Alex Bowman wins at Dover for his second NASCAR Cup Series victory of the season, as Hendrick Motorsports teammates Kyle Larson, Chase Elliott, and William Byron round out the top-four finishing positions.

The routine post-victory remarks, of which NASCAR drivers are too often guilty, include shoehorning sponsor mentions, shouting out the boys back in the shop and, curiously, an inability to thank anyone “enough.” The dialogue from Christopher Bell, though, was different.

Following a surprise win on Daytona’s road course last February, the 26-year-old driver earnestly thanked Michael Self, his road racing coach.

“Thank you to Michael for coaching me,” Bell said. “I would say he’s been a part of this success as well.”

As it turns out, Self, a former driver in the Xfinity Series and ARCA, drilled Bell on the finer points of braking and right-hand turns and instilled in him a confidence that didn’t previously exist.

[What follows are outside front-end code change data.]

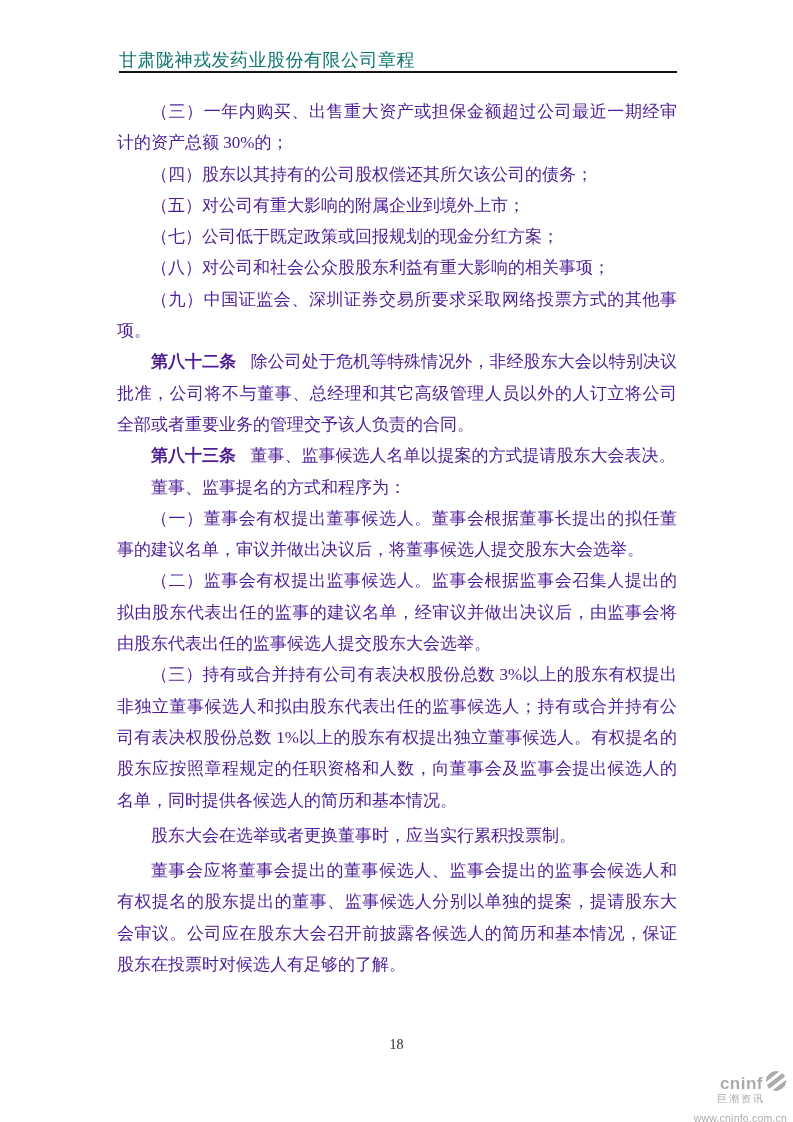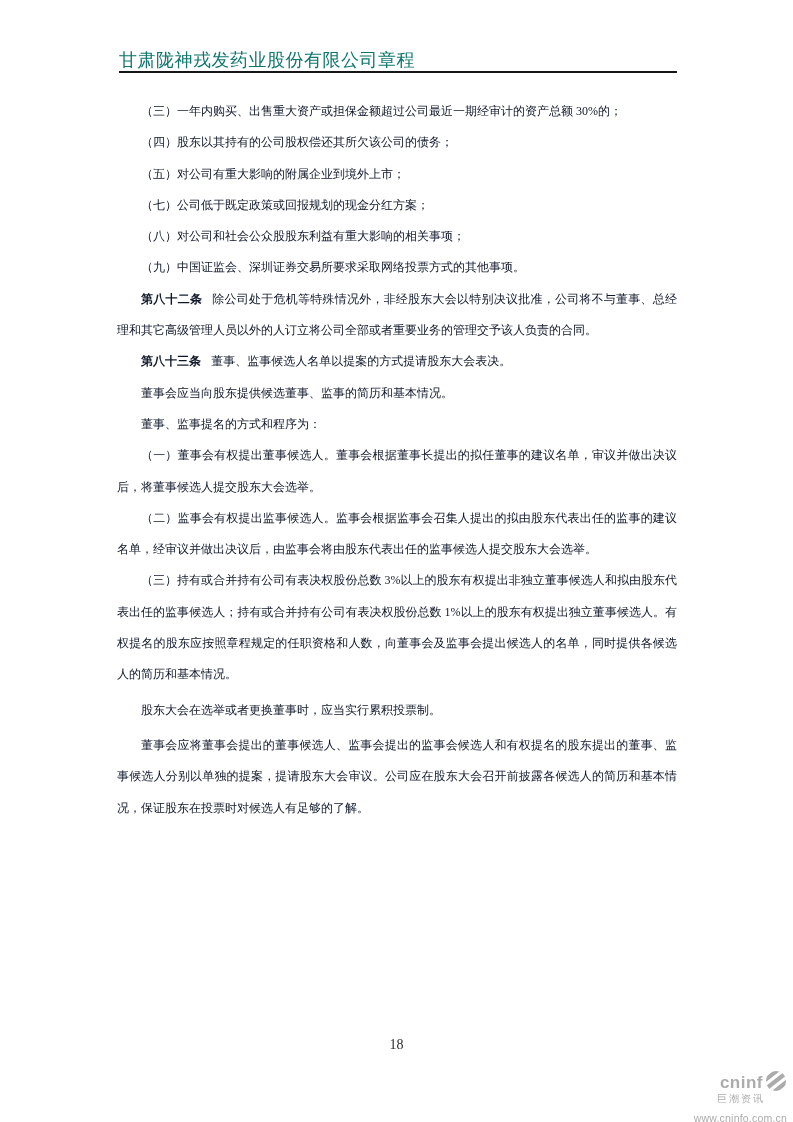--- a/index.html
+++ b/index.html
@@ -26,23 +26,23 @@
     top: 71px;
     width: 558px;
     height: 0;
     border-top: 2px solid #161616;
   }
   .doc-body {
     position: absolute;
     left: 117px;
     top: 96px;
     width: 560px;
-    font-size: 12px;
+    font-size: 17px;
     line-height: 31.3px;
-    color: #0f172a;
+    color: #4c1d95;
     text-align: justify;
     text-justify: inter-ideograph;
   }
   .doc-body p {
     margin: 0;
     padding: 0;
     text-indent: 2em;
   }
   .doc-body p.gap { margin-top: 4px; }
   .article-no {
@@ -63,21 +63,21 @@
     right: 4px;
     top: 1070px;
     width: 120px;
     text-align: right;
     font-family: "Liberation Sans", "DejaVu Sans", sans-serif;
     line-height: 1;
     user-select: none;
   }
   .logo-row {
     display: flex;
-    align-items: flex-start;
+    align-items: center;
     justify-content: flex-end;
     gap: 2px;
     padding-right: 2px;
   }
   .logo-wordmark {
     font-size: 17px;
     font-weight: bold;
     letter-spacing: 0.5px;
     margin-top: 4px;
   }
@@ -105,21 +105,20 @@
 
   <div class="doc-body">
       <p>（三）一年内购买、出售重大资产或担保金额超过公司最近一期经审计的资产总额 30%的；</p>
       <p>（四）股东以其持有的公司股权偿还其所欠该公司的债务；</p>
       <p>（五）对公司有重大影响的附属企业到境外上市；</p>
       <p>（七）公司低于既定政策或回报规划的现金分红方案；</p>
       <p>（八）对公司和社会公众股股东利益有重大影响的相关事项；</p>
       <p>（九）中国证监会、深圳证券交易所要求采取网络投票方式的其他事项。</p>
       <p><span class="article-no">第八十二条</span>除公司处于危机等特殊情况外，非经股东大会以特别决议批准，公司将不与董事、总经理和其它高级管理人员以外的人订立将公司全部或者重要业务的管理交予该人负责的合同。</p>
       <p><span class="article-no">第八十三条</span>董事、监事候选人名单以提案的方式提请股东大会表决。</p>
-      <p>董事会应当向股东提供候选董事、监事的简历和基本情况。</p>
       <p>董事、监事提名的方式和程序为：</p>
       <p>（一）董事会有权提出董事候选人。董事会根据董事长提出的拟任董事的建议名单，审议并做出决议后，将董事候选人提交股东大会选举。</p>
       <p>（二）监事会有权提出监事候选人。监事会根据监事会召集人提出的拟由股东代表出任的监事的建议名单，经审议并做出决议后，由监事会将由股东代表出任的监事候选人提交股东大会选举。</p>
       <p>（三）持有或合并持有公司有表决权股份总数 3%以上的股东有权提出非独立董事候选人和拟由股东代表出任的监事候选人；持有或合并持有公司有表决权股份总数 1%以上的股东有权提出独立董事候选人。有权提名的股东应按照章程规定的任职资格和人数，向董事会及监事会提出候选人的名单，同时提供各候选人的简历和基本情况。</p>
       <p class="gap">股东大会在选举或者更换董事时，应当实行累积投票制。</p>
       <p class="gap">董事会应将董事会提出的董事候选人、监事会提出的监事会候选人和有权提名的股东提出的董事、监事候选人分别以单独的提案，提请股东大会审议。公司应在股东大会召开前披露各候选人的简历和基本情况，保证股东在投票时对候选人有足够的了解。</p>
     </div>
 
   <div class="page-number">18</div>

“Everyone should be doing this”

Self, a native of Park City, Utah, cut his teeth on road courses, driving shifter karts and touch-and-go (TAG) karts, eventually transitioning to stock cars predominately on ovals. He fared well enough, winning eight times in what is now the ARCA Pro Series West and nine times in ARCA’s national series. He made seven starts in the Xfinity Series for JD Motorsports in 2017, with a best finish of 11th at Road America.

But even while he was forging his own driving career, he was pulled into coaching. He initially served as an instructor at Salt Lake City’s Ford Performance driving school. He was later hired as a private coach to Justin Haley and, soon after, Matt Tifft, tasked with enhancing their skillset for NASCAR K&N Series (now ARCA East and West) road races. In doing so, Self discovered Trans Am’s TA2 Series, comprehending a relevance to NASCAR that may previously have been unforeseen.

“I’d thought of Trans Am as what it was back in the seventies,” Self told NBC Sports. “You know, it was a big deal back then, but frankly, I thought the series had died out a little bit. But (Haley and HScott Motorsports) brought this car and we went down and it was our first test at Sebring … I got in the car and I was like, ‘Man, this is just like the K&N car.’

“It was the same transmission that the K&N cars run, it was a very similar tire. The car was a little bit lighter, but I was like, ‘Everyone should be doing this.’ This is very relevant to what we’re doing on the K&N side of things.”

Haley would eventually compete in 22 TA2 races from 2015-19, amassing nine top-five finishes, while also recording good results in NASCAR road races, including a Truck Series win at Canadian Tire Motorsports Park in 2018.

His success, and work with Self, was noticed by Toyota Racing Development. With top prospect Bell in need of extensive road course training — “I didn’t even know what a right-hand corner looked like before I got in the Truck Series,” Bell admitted — TRD asked Self to run point on what turned out to be a mentally exhaustive training program.

“I just want to know if I suck or not”

Testing and eventually racing TA2 cars was at the core of Self’s plans for Bell. In addition to the testing, there’d be learning, thanks to video and data analysis.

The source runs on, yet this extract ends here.